PROMPT: Please retype the data in full and exactly; the pictures are not part of the copy.

RECORDS FOR THIS TASK:

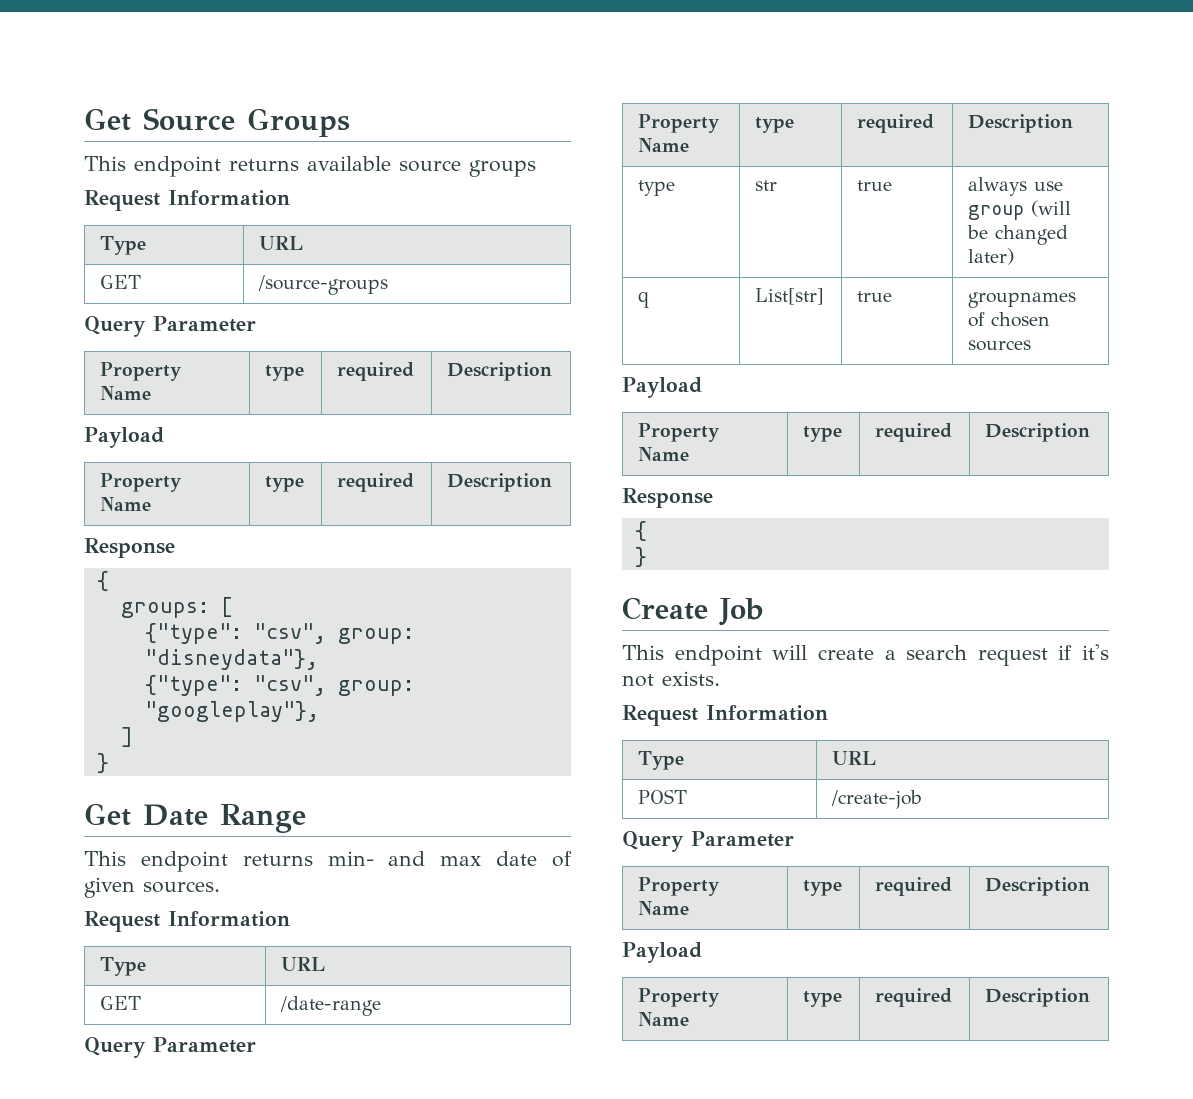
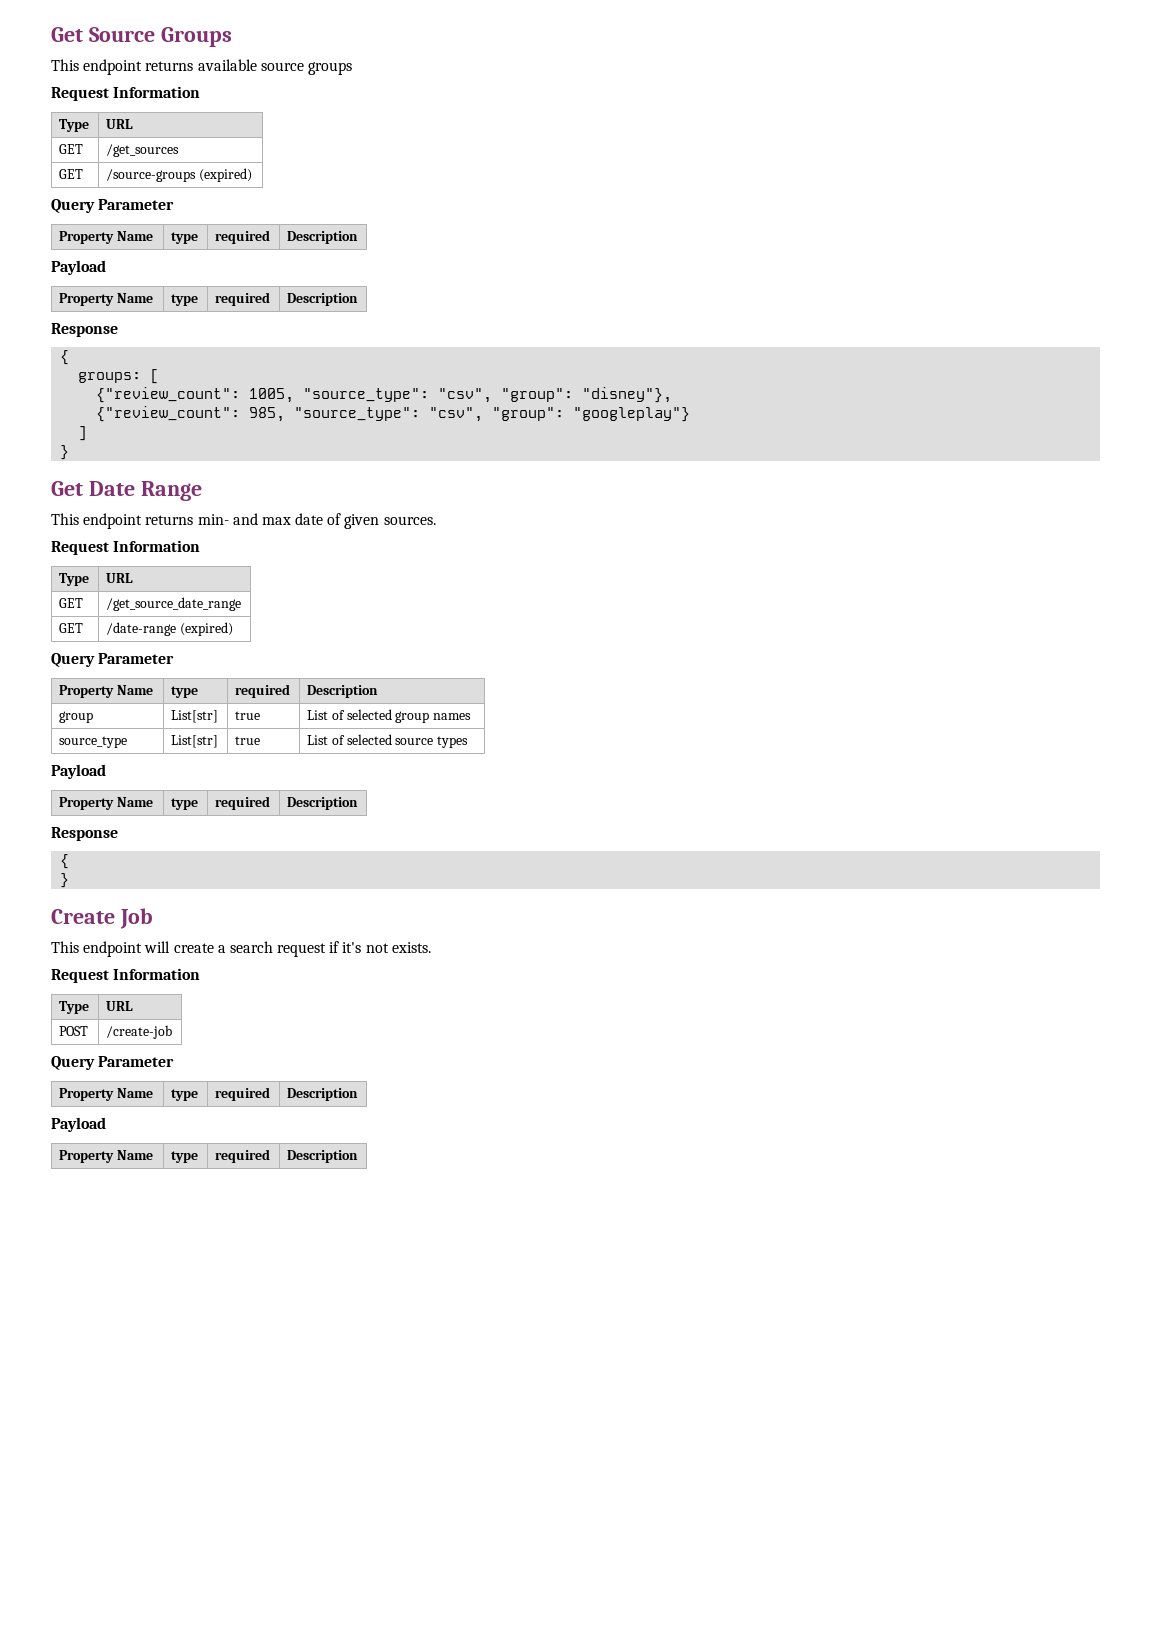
+ GET | /get_sources
- GET | /source-groups
+ GET | /source-groups (expired)
- {"type": "csv", group: "disneydata"},
- {"type": "csv", group: "googleplay"},
+ {"review_count": 1005, "source_type": "csv", "group": "disney"},
+ {"review_count": 985, "source_type": "csv", "group": "googleplay"}
+ GET | /get_source_date_range
- GET | /date-range
+ GET | /date-range (expired)
  Query Parameter
  Property Name | type | required | Description
- type | str | true | always use group (will be changed later)
- q | List[str] | true | groupnames of chosen sources
+ group | List[str] | true | List of selected group names
+ source_type | List[str] | true | List of selected source types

WRITTEN SOLUTION:
+ GET | /get_sources
- GET | /source-groups
+ GET | /source-groups (expired)
- {"type": "csv", group: "disneydata"},
- {"type": "csv", group: "googleplay"},
+ {"review_count": 1005, "source_type": "csv", "group": "disney"},
+ {"review_count": 985, "source_type": "csv", "group": "googleplay"}
+ GET | /get_source_date_range
- GET | /date-range
+ GET | /date-range (expired)
  Query Parameter
  Property Name | type | required | Description
- type | str | true | always use group (will be changed later)
- q | List[str] | true | groupnames of chosen sources
+ group | List[str] | true | List of selected group names
+ source_type | List[str] | true | List of selected source types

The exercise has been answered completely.